# What needs to be done
Can you retype only the lines from the one with "[188,628,199,635] - -> (1067, 242) none" through the final line of the material, exactly as given?

━━━━━━━━━━━━━━━━

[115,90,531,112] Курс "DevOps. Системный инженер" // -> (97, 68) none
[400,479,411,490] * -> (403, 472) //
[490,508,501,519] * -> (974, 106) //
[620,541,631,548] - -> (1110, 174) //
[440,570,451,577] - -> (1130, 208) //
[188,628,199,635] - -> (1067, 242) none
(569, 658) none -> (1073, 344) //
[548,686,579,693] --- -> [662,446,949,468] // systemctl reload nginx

━━━━━━━━━━━━━━━━

# Response to this task
[188,628,199,635] - -> (1067, 242) none
(569, 658) none -> (1073, 344) //
[548,686,579,693] --- -> [662,446,949,468] // systemctl reload nginx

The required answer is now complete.